OTTAWA — De nouveaux documents révèlent que le vérificateur général du Canada a l’intention de se pencher sur la thèse contestée du gouvernement Trudeau selon laquelle le Canada fait face à une grave pénurie d’avions de combat à réaction.

Cette thèse a été énoncée pour la première fois par les libéraux en novembre 2016, et elle était au coeur du plan du gouvernement d’acheter des chasseurs Super Hornets de Boeing, avant que cet accord ne soit sabordé l’année dernière à cause du litige Boeing-Bombardier. Ottawa a jeté ensuite son dévolu sur l’achat de chasseurs d’occasion en Australie.

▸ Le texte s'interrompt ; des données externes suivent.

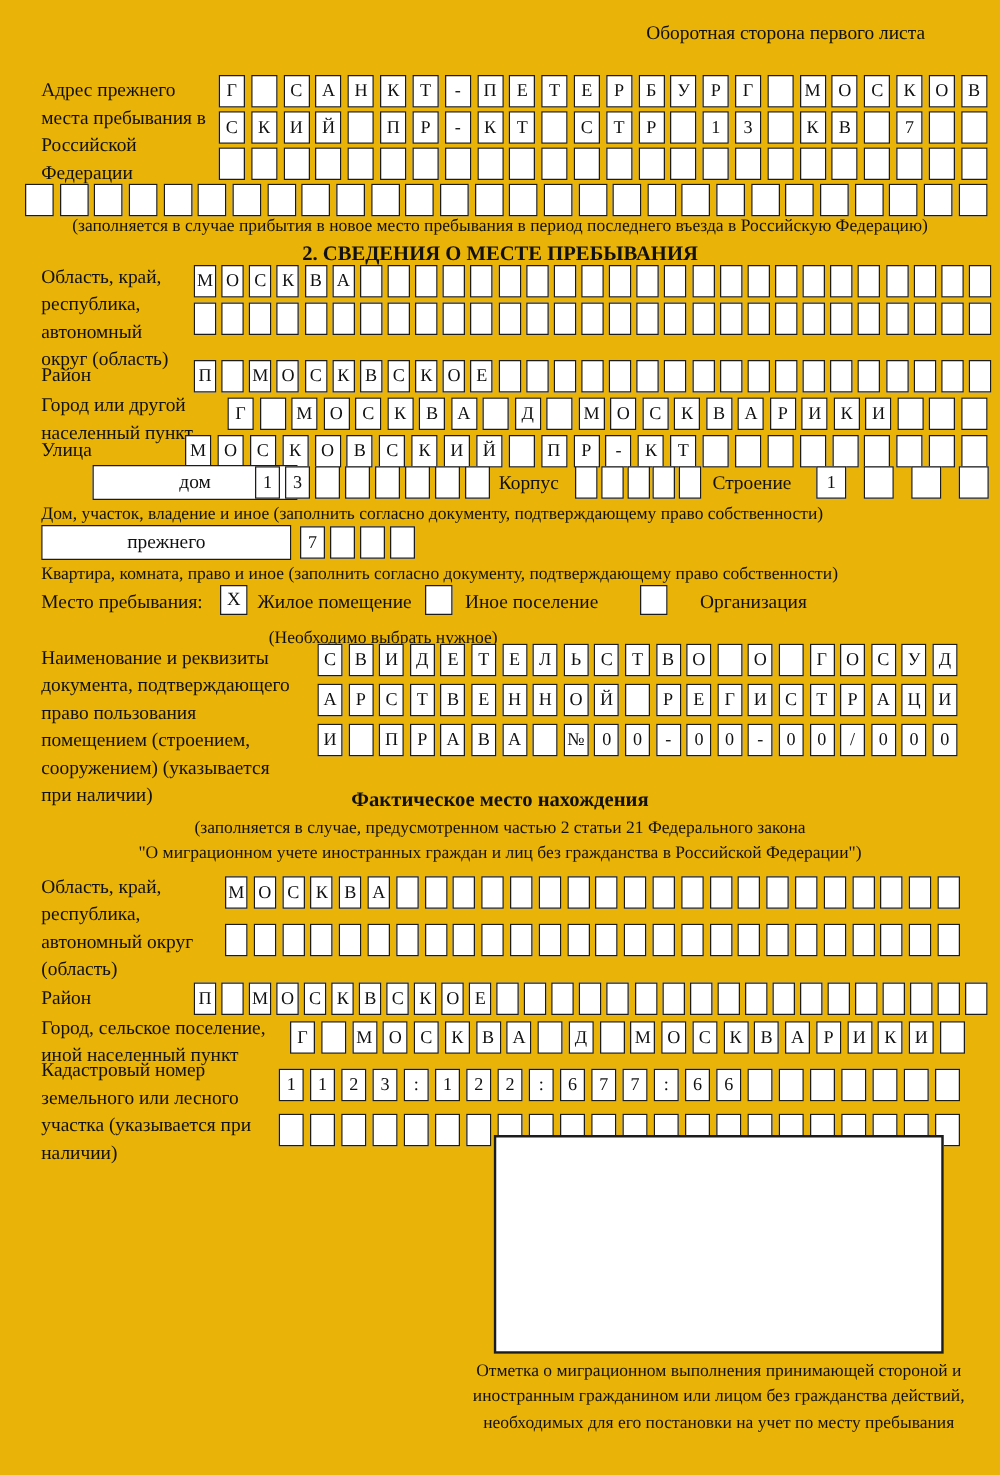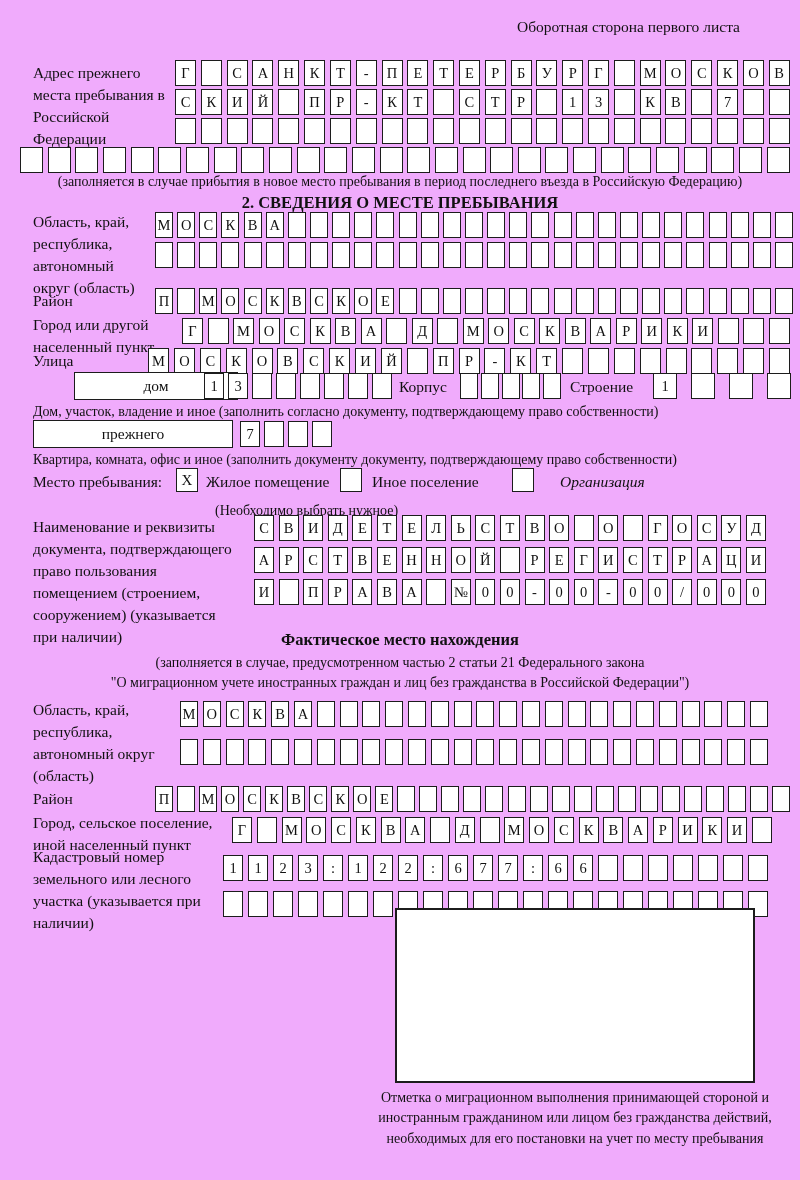--- a/index.html
+++ b/index.html
@@ -1,17 +1,17 @@
 <!DOCTYPE html>
 <html><head>
 <meta charset="utf-8">
 <style>
   html,body{margin:0;padding:0;background:#ffffff;}
   .form{
-    position:relative;width:800px;height:1180px;background:#f0abfc;color:#111;
+    position:relative;width:800px;height:1180px;background:#eab308;color:#111;
     font-family:"Liberation Serif","DejaVu Serif",serif;overflow:hidden;
   }
   .abs{position:absolute;}
   .label{font-size:15.5px;line-height:1.42;}
   .cap{font-size:14px;}
   .center{left:0;width:800px;text-align:center;}
   .title{font-size:16.5px;font-weight:bold;}
   .note{font-size:15.5px;}
   .boxrow{display:flex;justify-content:space-between;}
   .cell{
@@ -338,29 +338,29 @@
 
   <div class="abs typebox" style="left:33px;top:420px;width:200px;">
     <span>прежнего</span>
   </div>
   <div class="abs boxrow w20" style="left:240px;top:421px;width:92px;">
       <span class="cell">7</span>
       <span class="cell"></span>
       <span class="cell"></span>
       <span class="cell"></span>
     </div>
-  <div class="abs cap" style="left:33px;top:452px;">Квартира, комната, офис и иное (заполнить документу документу, подтверждающему право собственности)</div>
+  <div class="abs cap" style="left:33px;top:452px;">Квартира, комната, право и иное (заполнить согласно документу, подтверждающему право собственности)</div>
 
   <div class="abs label" style="left:33px;top:471px;">Место пребывания:</div>
   <div class="abs cb" style="left:176px;top:468px;">X</div>
   <div class="abs label" style="left:206px;top:471px;">Жилое помещение</div>
   <div class="abs cb" style="left:340px;top:468px;"></div>
   <div class="abs label" style="left:372px;top:471px;">Иное поселение</div>
   <div class="abs cb" style="left:512px;top:468px;"></div>
-  <div class="abs label" style="left:560px;top:471px;font-style:italic;">Организация</div>
+  <div class="abs label" style="left:560px;top:471px;">Организация</div>
   <div class="abs cap" style="left:215px;top:503px;">(Необходимо выбрать нужное)</div>
 
   <div class="abs label" style="left:33px;top:516px;width:208px;">Наименование и реквизиты документа, подтверждающего право пользования помещением (строением, сооружением) (указывается при наличии)</div>
   <div class="abs boxrow w20" style="left:254px;top:515px;width:512px;">
       <span class="cell">С</span>
       <span class="cell">В</span>
       <span class="cell">И</span>
       <span class="cell">Д</span>
       <span class="cell">Е</span>
       <span class="cell">Т</span>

Les libéraux affirment que le Canada ne possède pas suffisamment de chasseurs CF-18 pour respecter ses engagements envers l’OTAN et en même temps défendre l’Amérique du Nord. En attendant que toute la flotte de vieux CF-18 soit remplacée, par le biais d’un appel d’offres à venir, Ottawa veut acheter un certain nombre de chasseurs pour combler un «déficit de capacité».

Les partis de l’opposition et d’anciens commandants de l’armée de l’air, notamment, ont contesté ce soi-disant «déficit de capacité», et certains accusent le gouvernement de l’avoir inventé pour éviter d’acheter le chasseur furtif F-35 de Lockheed Martin. Les libéraux avaient promis en campagne électorale en 2015 de renoncer aux F-35, privilégiés par les conservateurs.

Un rapport interne obtenu par La Presse canadienne grâce à la Loi sur l’accès à l’information révèle maintenant que le vérificateur général, Michael Ferguson, se penche sur ce prétendu «déficit de capacité», dans le cadre de son examen global des chasseurs à réaction.

M. Ferguson a déjà publié un rapport accablant sur les avions de chasse en 2012, qui avait fait dérailler le plan du gouvernement conservateur de Stephen Harper d’acheter le chasseur furtif F-35 sans appel d’offres.

Le prochain rapport du vérificateur général sur les chasseurs à réaction est prévu cet automne.